Heating, ventilation, and air conditioning systems (HVAC systems) sometimes comprise air handling units having a refrigeration coil assembly and a blower assembly.
In some embodiments, an air handling unit is provided that comprises a cabinet forming a duct, a mixed-flow blower assembly configured to provide airflow through the duct, and a refrigeration coil assembly disposed within the cabinet and downstream of the mixed-flow blower assembly.
In other embodiments, an air handling unit is provided that comprises a cabinet forming a duct having a generally downstream direction and a blower assembly to provide airflow through the duct. The blower assembly may comprise an axis of rotation generally parallel to the downstream direction and the blower assembly may be configured to primarily expel air in a direction that comprises a directional component that extends radially away from the axis of rotation.
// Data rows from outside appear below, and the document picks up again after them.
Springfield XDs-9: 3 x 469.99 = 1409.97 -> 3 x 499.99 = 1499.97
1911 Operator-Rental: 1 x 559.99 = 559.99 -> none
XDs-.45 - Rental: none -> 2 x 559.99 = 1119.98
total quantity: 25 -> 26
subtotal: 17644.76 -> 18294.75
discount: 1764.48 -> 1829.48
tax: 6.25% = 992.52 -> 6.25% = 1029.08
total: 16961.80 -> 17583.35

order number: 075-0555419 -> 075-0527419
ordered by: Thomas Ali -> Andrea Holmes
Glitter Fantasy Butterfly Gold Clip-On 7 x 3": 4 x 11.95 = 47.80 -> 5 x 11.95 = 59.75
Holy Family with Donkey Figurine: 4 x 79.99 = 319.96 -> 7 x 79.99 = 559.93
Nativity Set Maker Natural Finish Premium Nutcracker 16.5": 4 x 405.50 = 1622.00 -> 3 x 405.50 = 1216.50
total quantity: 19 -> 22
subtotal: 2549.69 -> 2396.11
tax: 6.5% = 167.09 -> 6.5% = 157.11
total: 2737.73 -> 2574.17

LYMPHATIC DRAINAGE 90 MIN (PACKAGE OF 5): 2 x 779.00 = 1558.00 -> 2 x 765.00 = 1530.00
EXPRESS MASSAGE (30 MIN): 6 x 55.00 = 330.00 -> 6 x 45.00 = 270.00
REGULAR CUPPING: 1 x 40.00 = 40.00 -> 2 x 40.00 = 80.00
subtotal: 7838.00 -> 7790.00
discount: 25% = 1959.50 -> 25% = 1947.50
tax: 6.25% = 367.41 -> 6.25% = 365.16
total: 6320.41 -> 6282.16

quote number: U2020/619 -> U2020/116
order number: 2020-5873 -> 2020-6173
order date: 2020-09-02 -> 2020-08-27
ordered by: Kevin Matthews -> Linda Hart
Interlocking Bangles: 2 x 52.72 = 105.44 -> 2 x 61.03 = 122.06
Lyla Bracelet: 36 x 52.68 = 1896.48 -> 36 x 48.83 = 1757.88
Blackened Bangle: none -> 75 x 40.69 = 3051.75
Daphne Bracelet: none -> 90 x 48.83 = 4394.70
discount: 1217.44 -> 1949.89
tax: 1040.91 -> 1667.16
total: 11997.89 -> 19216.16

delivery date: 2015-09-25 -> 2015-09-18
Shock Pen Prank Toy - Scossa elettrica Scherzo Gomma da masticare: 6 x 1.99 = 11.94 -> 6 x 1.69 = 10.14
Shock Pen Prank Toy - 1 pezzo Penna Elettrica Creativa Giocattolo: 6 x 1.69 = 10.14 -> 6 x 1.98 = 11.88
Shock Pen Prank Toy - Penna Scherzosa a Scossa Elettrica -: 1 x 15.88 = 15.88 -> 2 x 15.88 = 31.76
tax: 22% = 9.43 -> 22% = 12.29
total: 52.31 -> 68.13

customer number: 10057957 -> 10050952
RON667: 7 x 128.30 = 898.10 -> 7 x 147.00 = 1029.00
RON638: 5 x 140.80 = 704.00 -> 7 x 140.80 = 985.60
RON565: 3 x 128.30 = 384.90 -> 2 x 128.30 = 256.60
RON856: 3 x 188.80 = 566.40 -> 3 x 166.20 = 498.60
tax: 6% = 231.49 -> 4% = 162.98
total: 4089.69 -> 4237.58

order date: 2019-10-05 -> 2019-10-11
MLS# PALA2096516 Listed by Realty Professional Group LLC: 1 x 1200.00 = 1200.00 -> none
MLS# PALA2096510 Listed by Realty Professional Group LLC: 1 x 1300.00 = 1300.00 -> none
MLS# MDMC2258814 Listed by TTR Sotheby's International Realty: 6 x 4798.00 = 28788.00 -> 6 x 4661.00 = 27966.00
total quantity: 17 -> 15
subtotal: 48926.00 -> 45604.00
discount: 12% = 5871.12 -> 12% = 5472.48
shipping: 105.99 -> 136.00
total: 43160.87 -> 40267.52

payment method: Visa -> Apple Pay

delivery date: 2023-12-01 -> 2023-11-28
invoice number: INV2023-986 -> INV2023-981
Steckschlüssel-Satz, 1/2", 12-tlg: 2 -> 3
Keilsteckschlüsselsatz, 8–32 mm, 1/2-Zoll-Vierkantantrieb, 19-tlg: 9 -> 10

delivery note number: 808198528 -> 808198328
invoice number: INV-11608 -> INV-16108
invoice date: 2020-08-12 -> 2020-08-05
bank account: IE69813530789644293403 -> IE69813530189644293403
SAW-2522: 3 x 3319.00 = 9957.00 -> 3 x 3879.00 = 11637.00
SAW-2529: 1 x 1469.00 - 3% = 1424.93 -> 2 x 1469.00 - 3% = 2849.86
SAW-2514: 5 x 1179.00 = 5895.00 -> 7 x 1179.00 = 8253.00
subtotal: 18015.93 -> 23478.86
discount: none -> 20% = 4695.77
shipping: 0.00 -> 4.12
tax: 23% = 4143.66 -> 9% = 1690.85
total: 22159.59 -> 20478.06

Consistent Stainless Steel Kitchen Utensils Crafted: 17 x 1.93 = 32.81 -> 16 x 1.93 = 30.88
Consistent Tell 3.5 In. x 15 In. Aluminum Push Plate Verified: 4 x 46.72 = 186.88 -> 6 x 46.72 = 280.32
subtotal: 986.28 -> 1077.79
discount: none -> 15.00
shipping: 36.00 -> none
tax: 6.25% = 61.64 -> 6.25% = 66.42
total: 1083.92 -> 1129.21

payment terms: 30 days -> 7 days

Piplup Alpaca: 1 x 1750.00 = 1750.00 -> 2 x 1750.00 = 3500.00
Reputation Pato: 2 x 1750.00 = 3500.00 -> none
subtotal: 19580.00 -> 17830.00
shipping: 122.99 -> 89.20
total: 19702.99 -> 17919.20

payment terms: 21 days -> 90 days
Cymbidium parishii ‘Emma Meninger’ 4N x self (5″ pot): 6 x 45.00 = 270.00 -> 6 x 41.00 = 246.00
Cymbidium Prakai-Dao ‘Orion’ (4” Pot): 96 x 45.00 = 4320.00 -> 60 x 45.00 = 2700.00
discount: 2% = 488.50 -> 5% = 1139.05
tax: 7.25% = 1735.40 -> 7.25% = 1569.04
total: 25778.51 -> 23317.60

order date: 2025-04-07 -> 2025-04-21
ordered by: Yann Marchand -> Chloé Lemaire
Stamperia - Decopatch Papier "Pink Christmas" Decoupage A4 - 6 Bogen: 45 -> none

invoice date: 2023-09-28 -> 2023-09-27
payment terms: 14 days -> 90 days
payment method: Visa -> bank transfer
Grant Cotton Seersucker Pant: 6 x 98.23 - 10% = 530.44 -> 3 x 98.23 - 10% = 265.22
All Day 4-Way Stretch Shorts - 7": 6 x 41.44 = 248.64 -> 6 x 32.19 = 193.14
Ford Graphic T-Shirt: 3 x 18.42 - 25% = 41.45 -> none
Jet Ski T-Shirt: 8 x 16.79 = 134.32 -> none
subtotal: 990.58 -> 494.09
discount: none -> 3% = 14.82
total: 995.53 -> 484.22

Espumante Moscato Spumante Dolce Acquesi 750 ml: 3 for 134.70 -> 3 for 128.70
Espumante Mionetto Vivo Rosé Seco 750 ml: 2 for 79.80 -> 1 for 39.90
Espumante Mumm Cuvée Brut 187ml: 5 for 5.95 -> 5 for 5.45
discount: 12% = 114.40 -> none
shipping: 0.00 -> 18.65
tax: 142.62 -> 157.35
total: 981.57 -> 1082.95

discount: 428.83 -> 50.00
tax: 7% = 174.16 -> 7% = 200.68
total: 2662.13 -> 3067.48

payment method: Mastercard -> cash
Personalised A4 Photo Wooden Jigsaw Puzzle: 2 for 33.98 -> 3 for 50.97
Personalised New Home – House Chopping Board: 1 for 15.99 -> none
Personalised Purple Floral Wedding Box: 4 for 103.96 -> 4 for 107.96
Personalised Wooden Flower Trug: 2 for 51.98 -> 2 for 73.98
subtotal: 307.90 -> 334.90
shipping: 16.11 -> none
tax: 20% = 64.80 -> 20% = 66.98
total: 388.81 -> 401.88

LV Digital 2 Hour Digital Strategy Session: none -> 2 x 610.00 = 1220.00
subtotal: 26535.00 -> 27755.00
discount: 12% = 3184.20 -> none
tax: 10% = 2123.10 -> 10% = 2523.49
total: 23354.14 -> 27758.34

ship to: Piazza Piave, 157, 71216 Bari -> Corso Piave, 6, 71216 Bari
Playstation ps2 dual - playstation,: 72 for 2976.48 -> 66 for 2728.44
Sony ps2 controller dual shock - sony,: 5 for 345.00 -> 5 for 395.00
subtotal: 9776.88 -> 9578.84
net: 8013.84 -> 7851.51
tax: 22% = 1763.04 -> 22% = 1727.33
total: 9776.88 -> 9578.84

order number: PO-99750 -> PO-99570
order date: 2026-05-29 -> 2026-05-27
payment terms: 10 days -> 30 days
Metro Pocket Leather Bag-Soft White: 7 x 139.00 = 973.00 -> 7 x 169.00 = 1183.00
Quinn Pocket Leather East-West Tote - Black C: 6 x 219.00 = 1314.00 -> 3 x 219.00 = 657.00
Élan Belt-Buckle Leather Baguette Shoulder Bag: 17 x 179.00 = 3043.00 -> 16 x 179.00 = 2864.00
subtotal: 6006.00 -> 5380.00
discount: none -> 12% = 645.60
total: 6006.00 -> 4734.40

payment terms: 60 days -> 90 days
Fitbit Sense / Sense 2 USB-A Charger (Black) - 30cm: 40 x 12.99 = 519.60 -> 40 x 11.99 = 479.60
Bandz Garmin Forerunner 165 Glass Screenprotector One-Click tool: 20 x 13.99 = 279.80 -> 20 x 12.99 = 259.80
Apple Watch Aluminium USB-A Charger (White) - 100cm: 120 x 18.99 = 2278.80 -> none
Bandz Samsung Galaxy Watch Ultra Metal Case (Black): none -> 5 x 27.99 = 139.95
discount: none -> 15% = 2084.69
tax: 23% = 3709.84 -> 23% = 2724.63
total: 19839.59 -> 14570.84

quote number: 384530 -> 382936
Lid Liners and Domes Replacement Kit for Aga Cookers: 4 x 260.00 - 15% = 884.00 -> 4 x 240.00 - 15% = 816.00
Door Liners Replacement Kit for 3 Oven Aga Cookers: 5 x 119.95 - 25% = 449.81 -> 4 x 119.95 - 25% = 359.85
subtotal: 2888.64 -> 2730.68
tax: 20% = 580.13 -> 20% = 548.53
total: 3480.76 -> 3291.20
For a more complete understanding of the present disclosure and the advantages thereof, reference is now made to the following brief description, taken in connection with the accompanying drawings and detailed description, wherein like reference numerals represent like parts.
Some air handling units (AHUs) may comprise a blower assembly configured to draw air through a refrigeration coil assembly by creating a relatively lower pressure generally downstream of the refrigeration coil assembly. Other air handling units may comprise a blower assembly configured to force air through a refrigeration coil assembly by directing a relatively higher pressure flow of air through a refrigeration coil assembly. In some cases, an AHU configured to force air through a refrigeration coil assembly may be desirable over an AHU configured to draw air through a refrigeration coil. However, some AHUs configured to force air through refrigeration coils may nonetheless exhibit inefficiencies due in part to a portion of the refrigeration coil assembly being located near an air output opening of the blower assembly. More specifically, when a portion of a refrigeration coil assembly (or other AHU component) is located close to an output opening of a blower assembly, some areas of the AHU may experience localized areas of lowered pressure and resultant lower pressure, may increase the power consumption of the blower assembly, and/or may decrease an airflow rate through the refrigeration coil assembly. Further, the use of some traditional blower assemblies in some AHUs may tend to provide localized zones of increased pressure within a cabinet of the AHU while other zones of the same cabinet may be provided with relatively lower pressure. Such variation in pressure within a single cabinet that comprises a refrigeration coil assembly may lead to an increase in non-homogeneous airflow through the refrigeration coil assembly. Accordingly, the present disclosure provides, in some embodiments among others, an AHU configured to more uniformly pressurize a cabinet comprising a refrigeration coil assembly. In some embodiments, the refrigeration coil assembly is of the so-called “V-type” with outer sides of the refrigeration coil being exposed to a relatively more homogeneously pressurized portion of a cabinet. In some embodiments, the refrigeration coil assembly is of the “V-type” and the vertex of the refrigeration coil assembly is located nearer the blower assembly than the open end of the refrigeration coil assembly. In some embodiments, the mixed-flow blower assembly comprises a backwards curved blade assembly, a plenum fan, and/or a direct driven fan.
Referring now to
The AHU 100 comprises a plurality of components that may generally define separate zones of space within the cabinet 102. More specifically, the AHU 100 comprises a blower assembly 114, a refrigeration coil assembly 116, and a heater assembly 118. The blower assembly 114 may be configured to comprise an inlet in fluid communication with a space exterior to the AHU 100 and an outlet in fluid communication with a blower pressure zone 120. The blower pressure zone 120 may be defined as a space generally bound by the interiors of the cabinet walls 112, the outlet of the blower assembly 114, and the upstream boundaries of the refrigeration coil assembly 116. An intermediate zone 122 of the cabinet 102 may generally be defined as a space not only being bound by the cabinet walls 112 but also being between the downstream boundaries of the refrigeration coil assembly 116 and the upstream boundaries of the heater assembly 118. Further, an exit zone 124 of the cabinet 102 may be defined as a space not only being bound by the cabinet walls 112 but also being between the downstream boundaries of the heater assembly 118 and the top side of the cabinet 102.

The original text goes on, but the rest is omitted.